9 Novembre 2020
C'est donc le cœur serré que mardi dernier, j'ai quitté Colruyt le supermarché de Xertigny d'ordinaire si accueillant que je me réjouis d'y aller. Il faut pourtant reconnaître que depuis l'application des mesures sanitaires, l'hilarité était moindre. Il y avait une certaine gène sous le masque et une tension palpable à regarder la cliente devant vous tripoter toutes les salades pour n'en prendre aucune et recommencer la même opération avec les tomates. Mais bon, il y a des gens comme cela, des indécis à l'exemple de Jacques Villeret dans le Diner de Cons :
" Non, celle-la est plus rouge. Je la mets, ça fait plus fantaisie. "
Vous l'avez compris. Remplir des piles d'Ausweis, se revêtir d'un tenue de scaphandrier, s'inonder de gel hydroalcoolique pour aller dépenser son bon et bel argent en achetant des produits dont, dans leur grande sagesse, nos dirigeants nous apprennent aujourd'hui que la plupart n'étaient pas indispensables, ce n'était plus une occasion de se divertir.
Mais là franchement, apprendre brutalement, sans préparation aucune, sans l'aide d'un psychologue, que le rayon jouets a été démonté, c'était insoutenable. Non, Monsieur Noël Jean, ce n'est pas la peine de ricaner et de se dire :
" Il aurait eu la télé, il aurait été prévenu. " J'espère que vous n'aurez pas la cruauté d'enfoncer davantage les clous qui crucifient un homme désespéré. Oh, je ne parle pas pour moi. J'avais déjà fait une bonne partie de mes achats de Noël dans les marchés locaux, à La Voûte, aux Après-midi Créatifs ou à la Fête des Artistes du Moulin Gentrey. J'avais aussi puisé dans les milles choses remplissant les bacs de La Gratuiterie d'Ici et passé des commandes aux producteurs locaux.
Non ce qui me causait une douleur sans nom, ce qui me faisait pleurer à chaudes larmes* ce n'était pas de penser que je n'aurais rien à offrir à mes enfants et petits enfants pour Noël.
Si je m'apitoyais ainsi c'était à l'idée de toutes ces petites têtes blondes* qui ne connaitraient pas le plaisir d'ouvrir leurs cadeaux de Noël.
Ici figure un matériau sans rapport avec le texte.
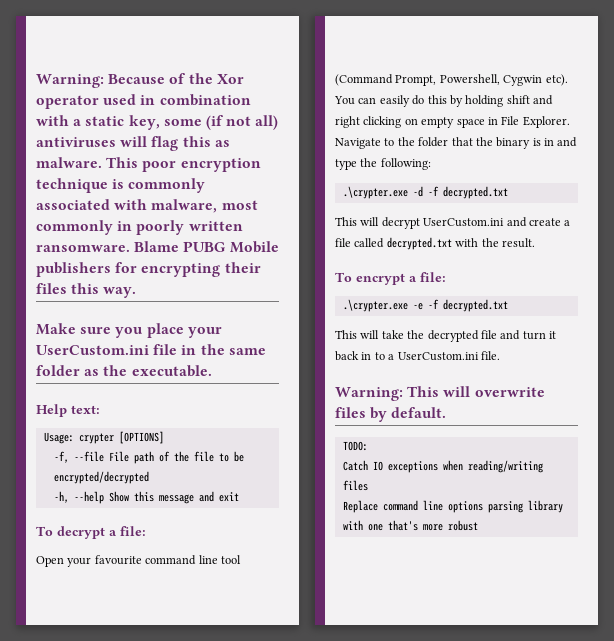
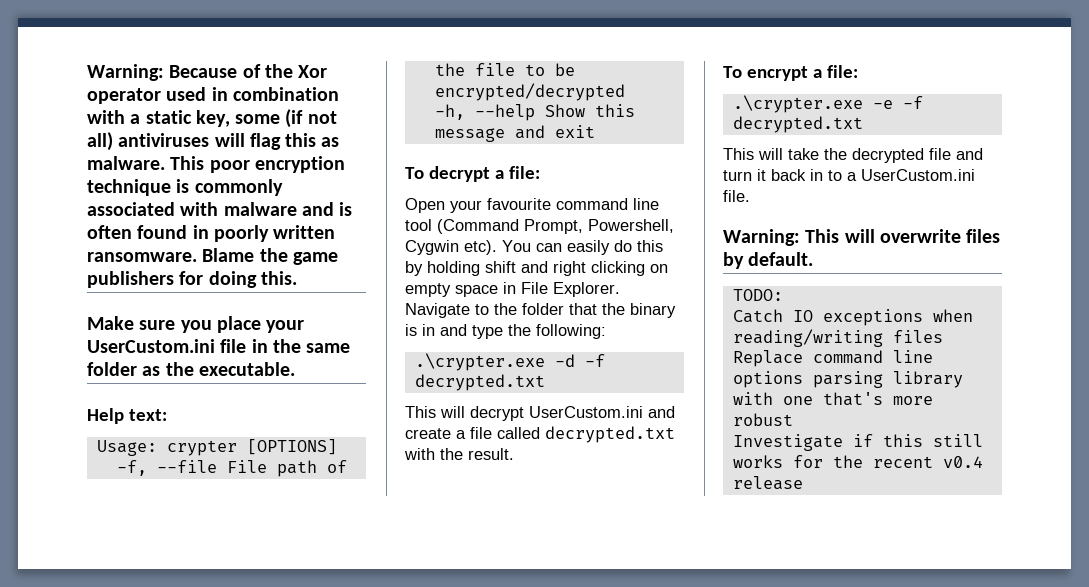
[151,199,258,213] [36,220,113,235] malware, most commonly -> [223,202,353,216] [87,225,188,239] malware and is often found
[183,241,279,253] [36,262,261,277] [36,283,137,298] PUBG Mobile publishers for encrypting their files this way. -> [259,248,338,265] [87,271,297,288] the game publishers for doing this.
(478, 525) none -> [732,434,983,451] [732,455,983,468] [732,476,803,490] // Investigate if this still works for the recent v0.4 release

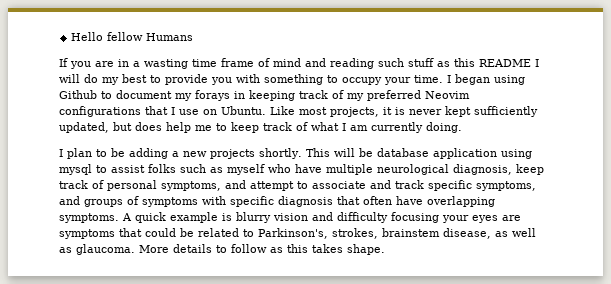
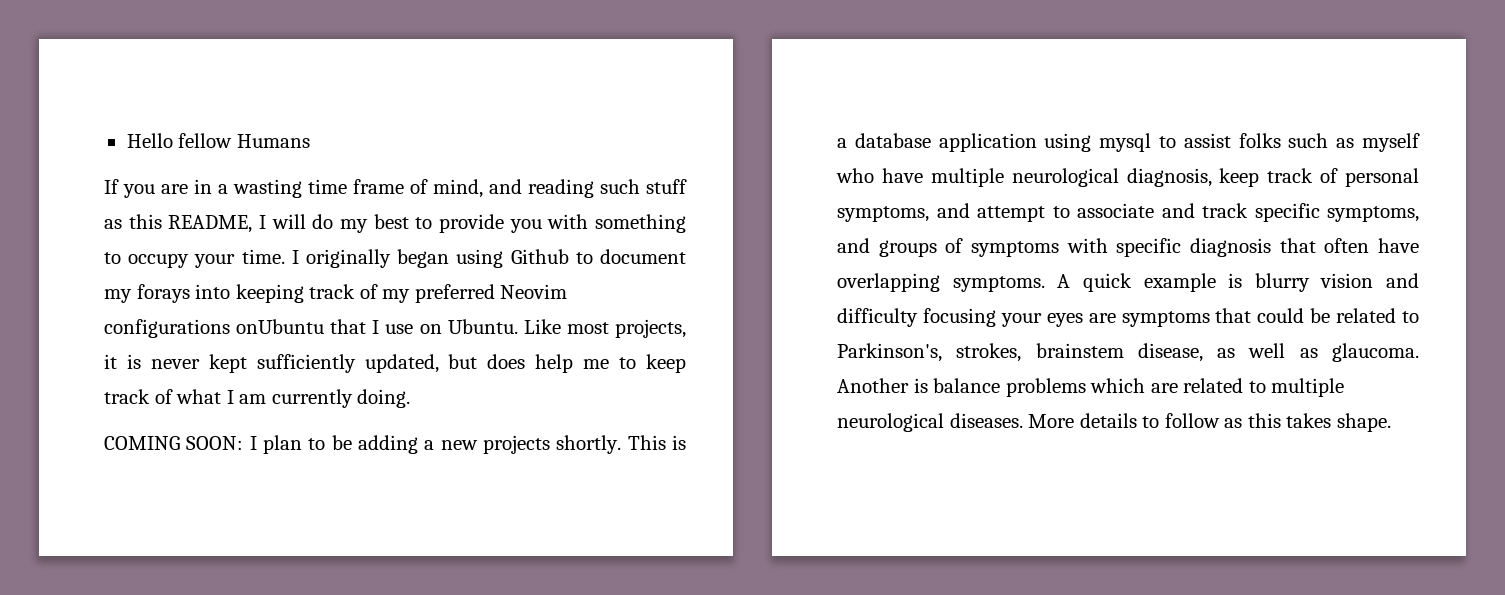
[273,58,301,67] mind -> [433,179,483,198] mind,
[479,59,531,67] README -> [168,215,253,233] README,
(451, 79) none -> [305,249,391,268] originally
[234,91,245,99] in -> [195,284,231,299] into
(141, 111) none -> [236,319,325,334] onUbuntu
(462, 127) none -> [104,436,244,450] COMING SOON:
[333,148,373,157] will be -> [672,435,686,450] [837,138,847,148] is a
(135, 249) none -> [837,378,1345,397] [837,413,1023,432] Another is balance problems which are related to multiple neurological diseases.

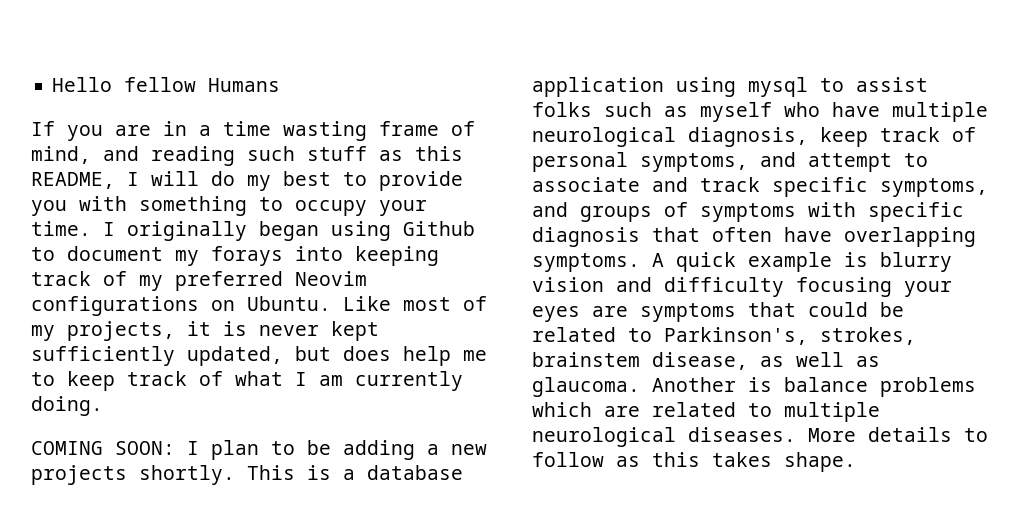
[233,179,347,198] wasting time -> [223,121,367,141] time wasting
[236,319,414,334] onUbuntu that I use -> (199, 306) none
(609, 328) none -> [463,296,487,311] [31,325,55,341] of my

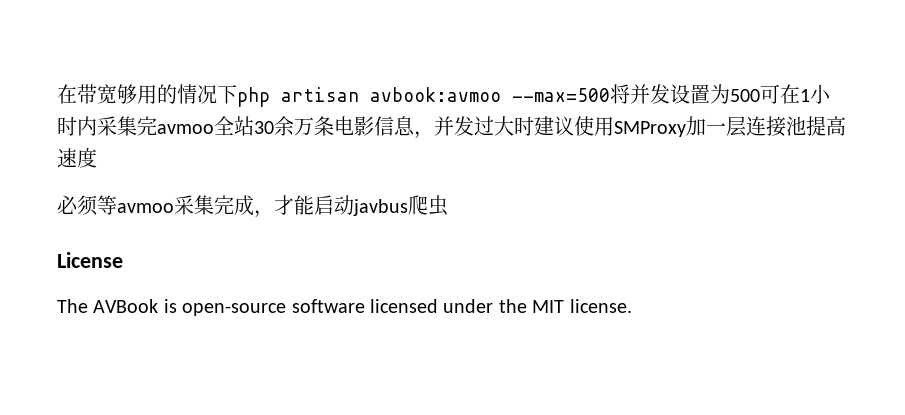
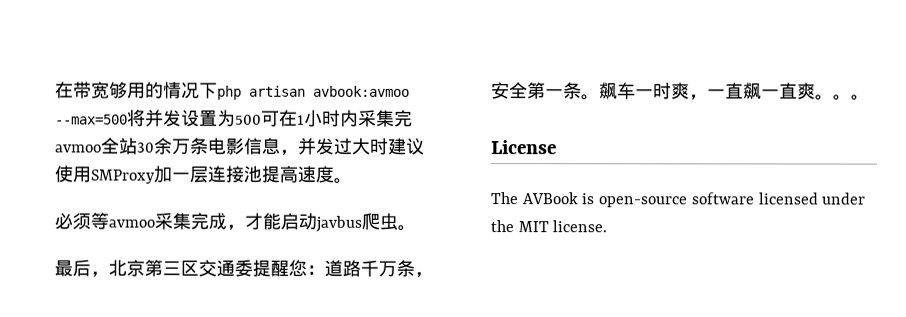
(97, 157) none -> [333,177,352,184] 。
(448, 205) none -> [397,224,416,231] [54,259,433,278] [491,82,870,101] 。 // 最后，北京第三区交通委提醒您：道路千万条，安全第一条。飙车一时爽，一直飙一直爽。。。

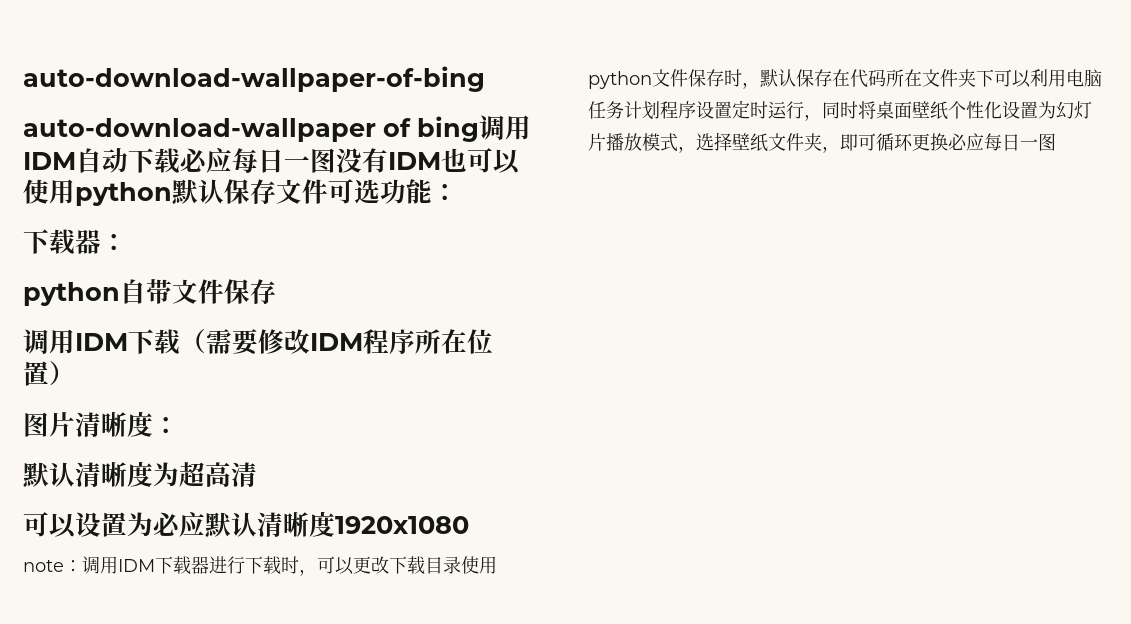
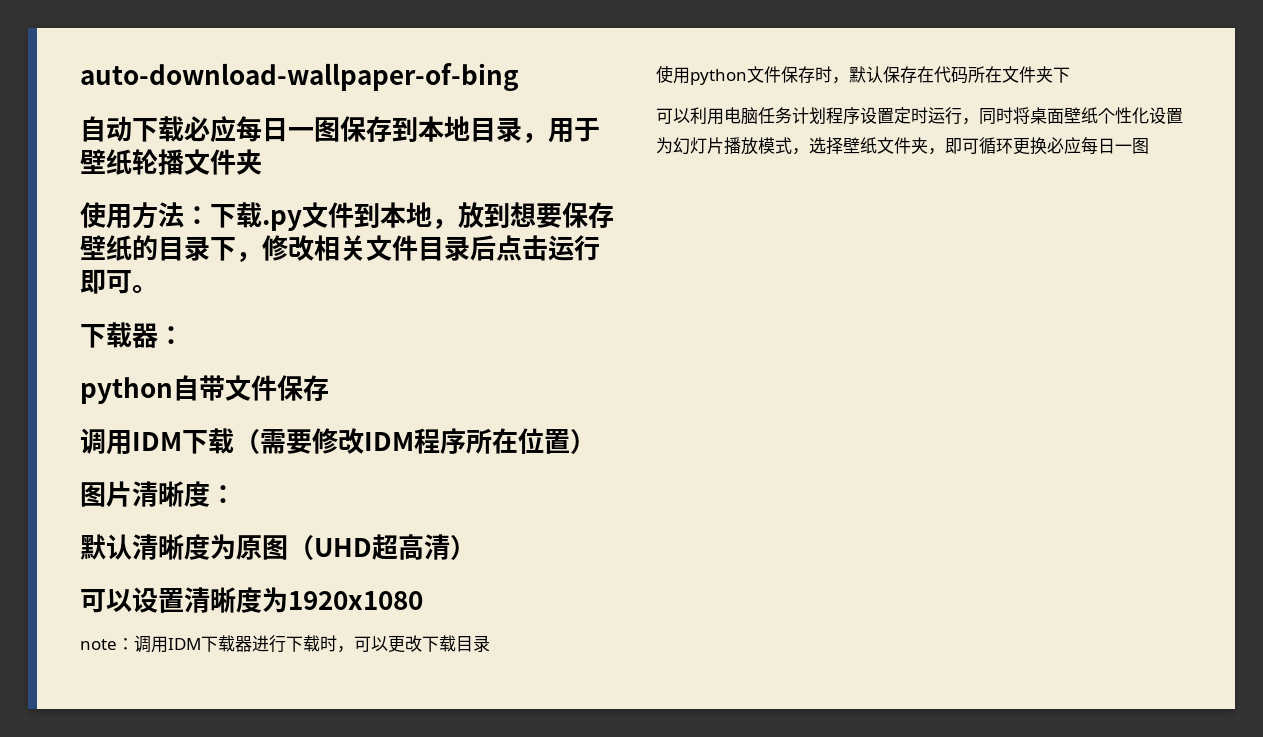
[23,115,531,142] [23,152,76,170] auto-download-wallpaper of bing调用IDM -> (519, 77) none
[336,148,521,174] [23,179,458,206] 没有IDM也可以使用python默认保存文件可选功能： -> [340,116,600,143] [80,149,262,175] [80,202,614,231] [80,235,600,262] [80,269,158,294] 保存到本地目录，用于壁纸轮播文件夹 // 使用方法：下载.py文件到本地，放到想要保存壁纸的目录下，修改相关文件目录后点击运行即可。
(179, 474) none -> [236,535,372,560] 原图（UHD
(257, 474) none -> [450,535,476,560] ）
[127,511,335,538] 为必应默认清晰度 -> [184,587,288,613] 清晰度为
(461, 565) none -> (490, 643) //
(994, 78) none -> (1070, 75) //

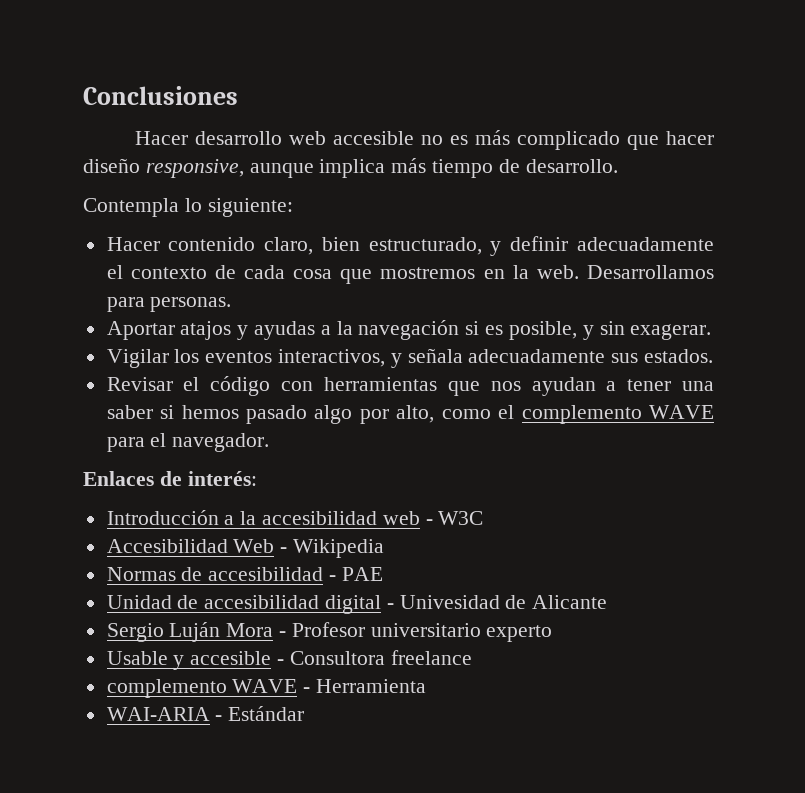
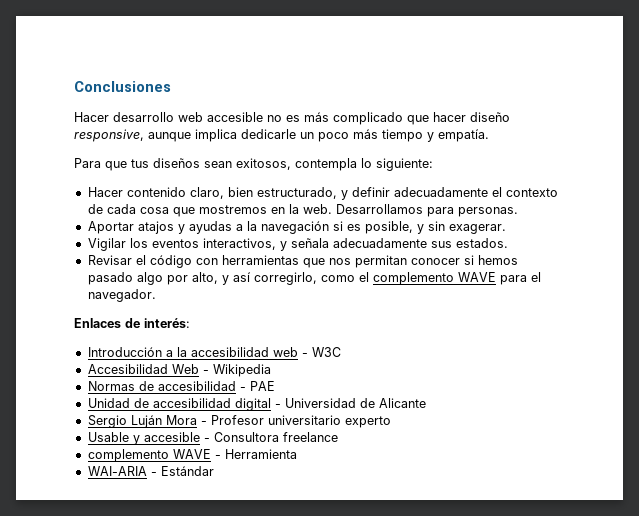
[391,158,618,178] [83,198,179,217] más tiempo de desarrollo. // Contempla -> [241,129,489,142] [74,158,357,171] dedicarle un poco más tiempo y empatía. // Para que tus diseños sean exitosos, contempla
[531,377,714,396] [106,405,153,419] ayudan a tener una saber -> [354,255,460,268] permitan conocer
(435, 414) none -> [221,272,317,285] y así corregirlo,
[399,595,500,609] Univesidad -> [284,398,356,408] Universidad

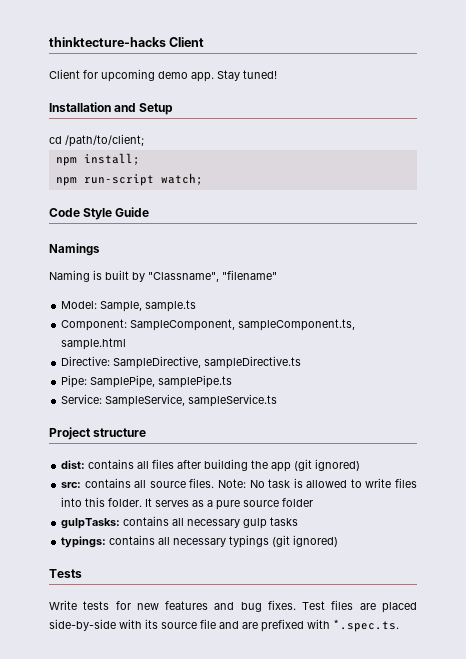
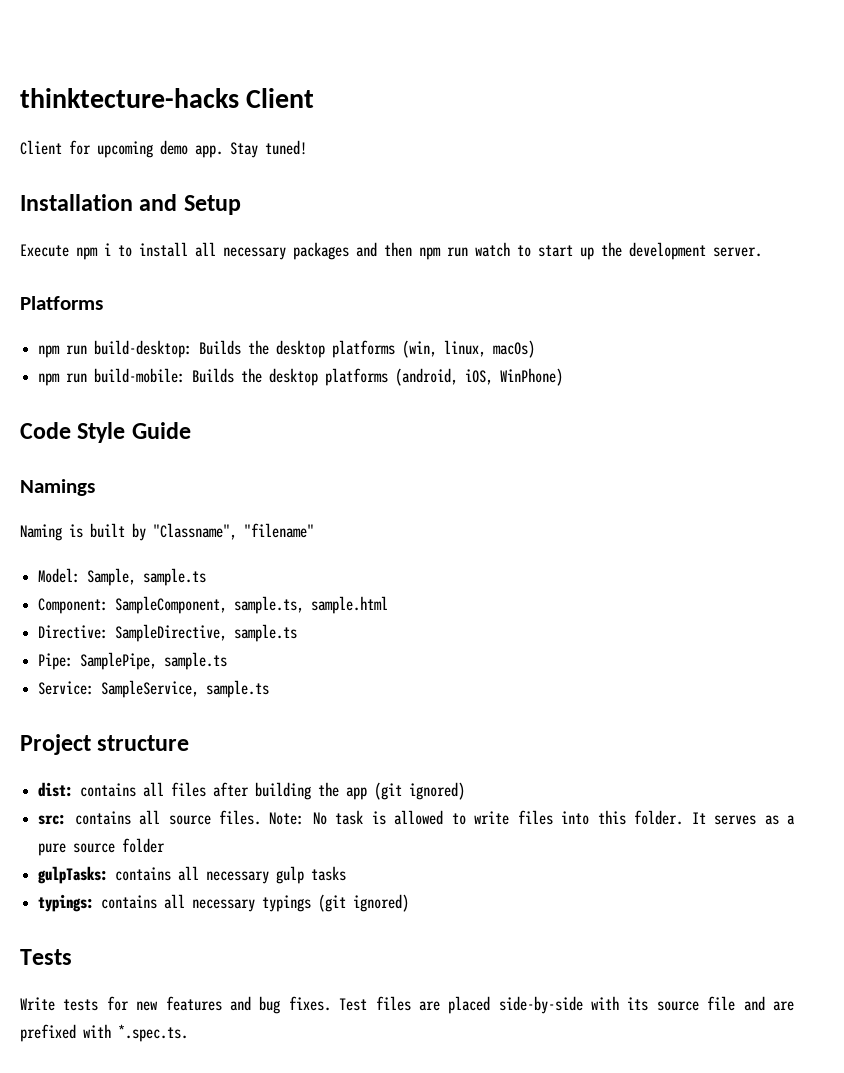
[49,134,144,147] [55,153,140,166] [55,173,203,186] cd /path/to/client; // npm install; // npm run-script watch; -> [20,242,762,260] [20,296,103,310] [38,340,536,358] [38,368,564,386] Execute npm i to install all necessary packages and then npm run watch to start up the development server. // Platforms // npm run build-desktop: Builds the desktop platforms (win, linux, macOs) // npm run build-mobile: Builds the desktop platforms (android, iOS, WinPhone)
[238,319,356,331] sampleComponent.ts, -> [234,596,305,614] sample.ts,
[204,356,302,369] sampleDirective.ts -> [234,624,298,642] sample.ts
[158,375,233,388] samplePipe.ts -> [164,652,228,670] sample.ts
[188,394,278,407] sampleService.ts -> [206,680,270,698] sample.ts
Ils ne pourraient pas s'impatienter en tentant fébrilement de défaire les nœuds du ruban maintenant l'emballage pour le déchirer dans de grands crissements festifs. Il ne pourraient pas s’exclamer :
" Mais c'est nullache ! C'est même pas la dernière version ! Je lui avais pourtant bien dit à mamy ce que je voulais. Il va falloir que maman se dépêche de la changer cette console pourrie .
J'imaginais ces chers bambins, dans ce magasin, cramponnés au bras de leur maman et lui demandant en pleurs pourquoi il n'y avait plus de jouets alors qu'ils n'avaient même pas pu se rendre à la soirée d'Halloween sous la Voûte ?
Et la pauvre et misérable mère qui tentait d'expliquer l'inénarrable :
" Ben tu vois mon chéri il y a une fleur et l'abeille va se poser sur la fleur et ça donne plein de petites graines de fleurs."
On censure. Elle a tout faux la brave dame mais que voulez-vous qu'elle raconte à son fils éploré :
" Tu sais, c'est une méchante bête qui s'appelle Covid et qui a mangé tous les jouets."
Le petit sournois serait capable de lui répondre:
" C'est même pas vrai. C'est le méchant monsieur qui a dit à la télé que c'était interdit. Même que c'est la maîtresse qui nous l'a appris."
Quand je vous le disais. Comment conter l'indicible ? Enfin, dans tous cela il y a au moins une justice immanente comme l'écrirait la regrettée Marie Houillon. Les méchants chinois qui nous ont envoyé le virus ne pourront pas nous vendre les jouets qu'ils fabriquent à la pelle.
* Cette expression est née au cours du XXe siècle et s'appuie sur l'image de larmes chaudes, car elles sont si abondantes qu'elles n'ont pas le temps de refroidir. Quand je vous affirme que jamais un lecteur du blog ne mourra idiot.
* Blondes ou brunes ou noires et même vertes pour les martiens. Faut faire gaffe à ce que l'on dit maintenant. Il y en qui se sont fait trucider pour moins que ça. Et moi, j'imagine que je n'aurais même pas droit à un hommage, même bien écourté par le ministre de l'éducation nationale.